*Task details*
Each line of the material below with the word "name" is to be reported.

*Material shown*
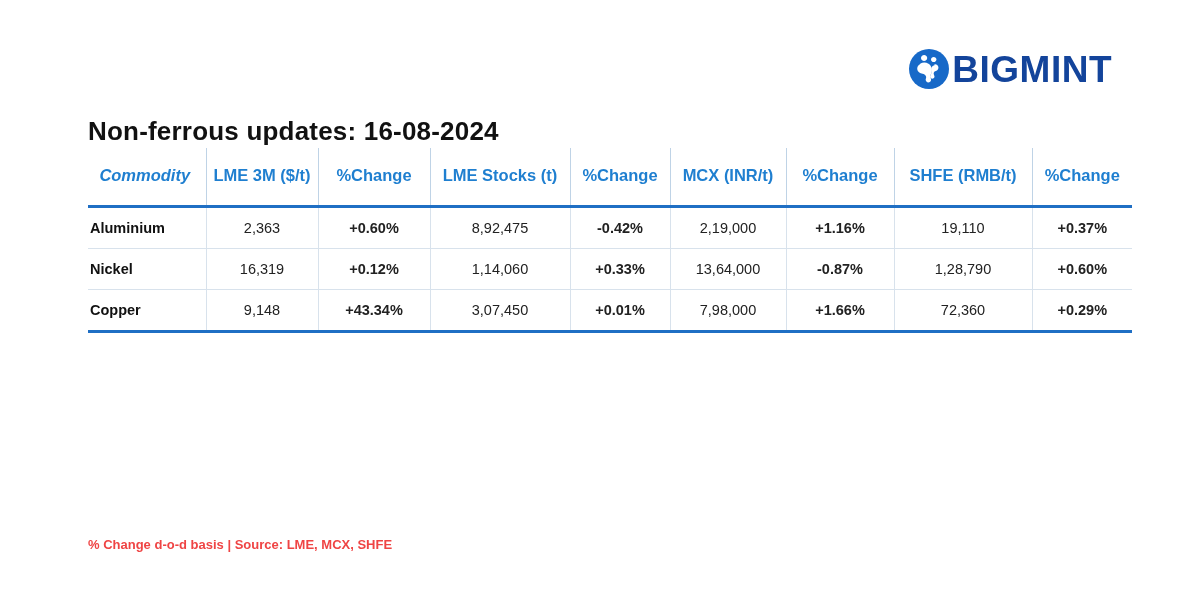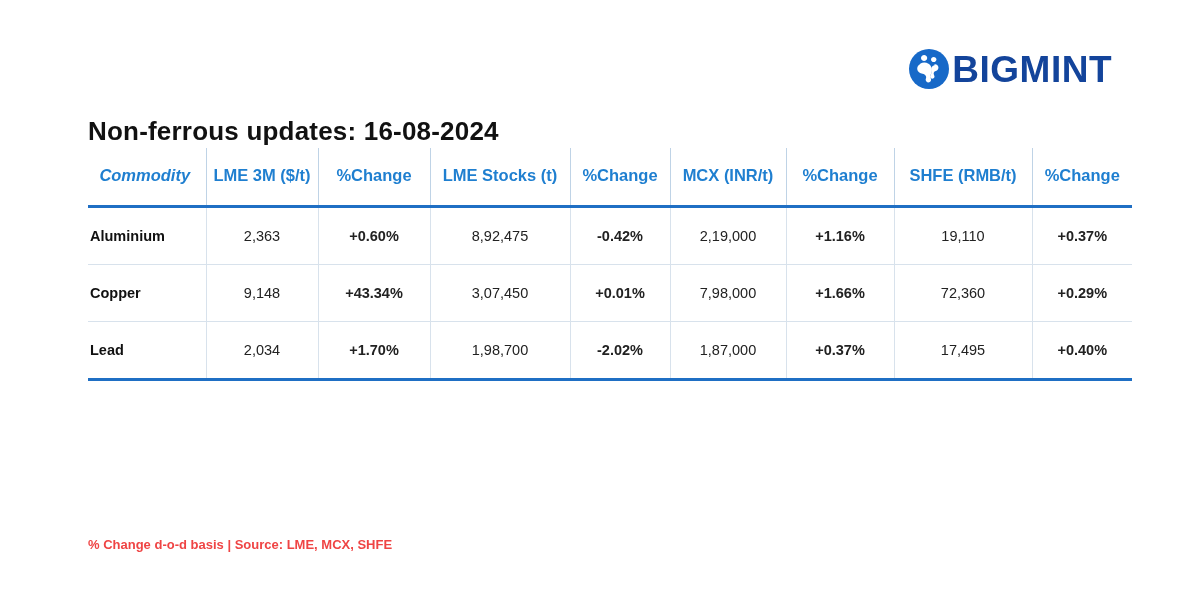--- a/index.html
+++ b/index.html
@@ -86,7 +86,7 @@
     font-size: 14.5px;
     color: #222222;
     text-align: center;
-    padding: 20px 6px;
+    padding: 12px 6px;
     border-bottom: 1px solid #d8e2ec;
     vertical-align: middle;
     white-space: nowrap;

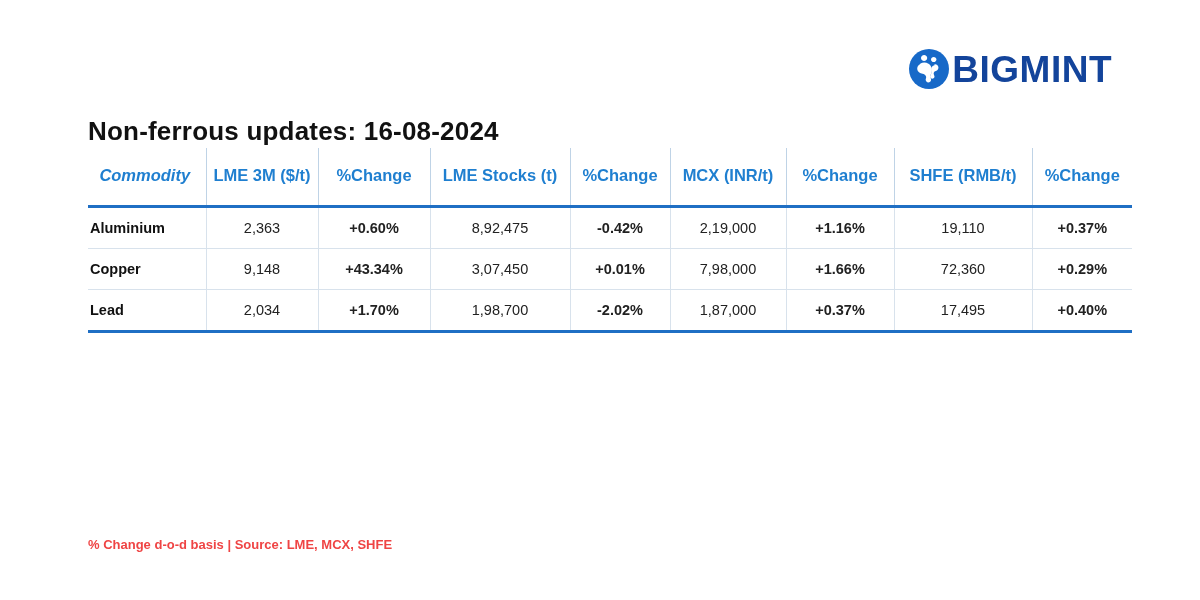--- a/index.html
+++ b/index.html
@@ -187,6 +187,17 @@
           <td class="vline pos">+0.37%</td>
         </tr>
         <tr>
+          <td class="name">Nickel</td>
+          <td class="vline">16,319</td>
+          <td class="vline pos">+0.12%</td>
+          <td class="vline">1,14,060</td>
+          <td class="vline pos">+0.33%</td>
+          <td class="vline">13,64,000</td>
+          <td class="vline neg">-0.87%</td>
+          <td class="vline">1,28,790</td>
+          <td class="vline pos">+0.60%</td>
+        </tr>
+        <tr>
           <td class="name">Copper</td>
           <td class="vline">9,148</td>
           <td class="vline pos">+43.34%</td>

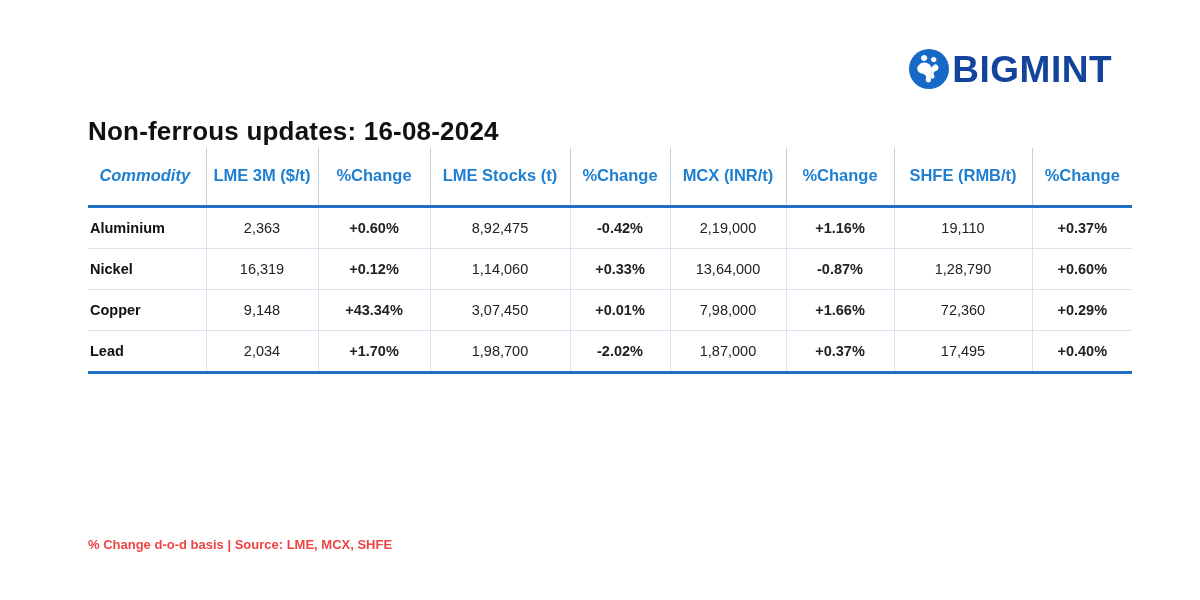--- a/index.html
+++ b/index.html
@@ -208,17 +208,6 @@
           <td class="vline">72,360</td>
           <td class="vline pos">+0.29%</td>
         </tr>
-        <tr>
-          <td class="name">Lead</td>
-          <td class="vline">2,034</td>
-          <td class="vline pos">+1.70%</td>
-          <td class="vline">1,98,700</td>
-          <td class="vline neg">-2.02%</td>
-          <td class="vline">1,87,000</td>
-          <td class="vline pos">+0.37%</td>
-          <td class="vline">17,495</td>
-          <td class="vline pos">+0.40%</td>
-        </tr>
       </tbody>
     </table>
   </div>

*Answer to the problem*
+          <td class="name">Nickel</td>
           <td class="name">Copper</td>
-          <td class="name">Lead</td>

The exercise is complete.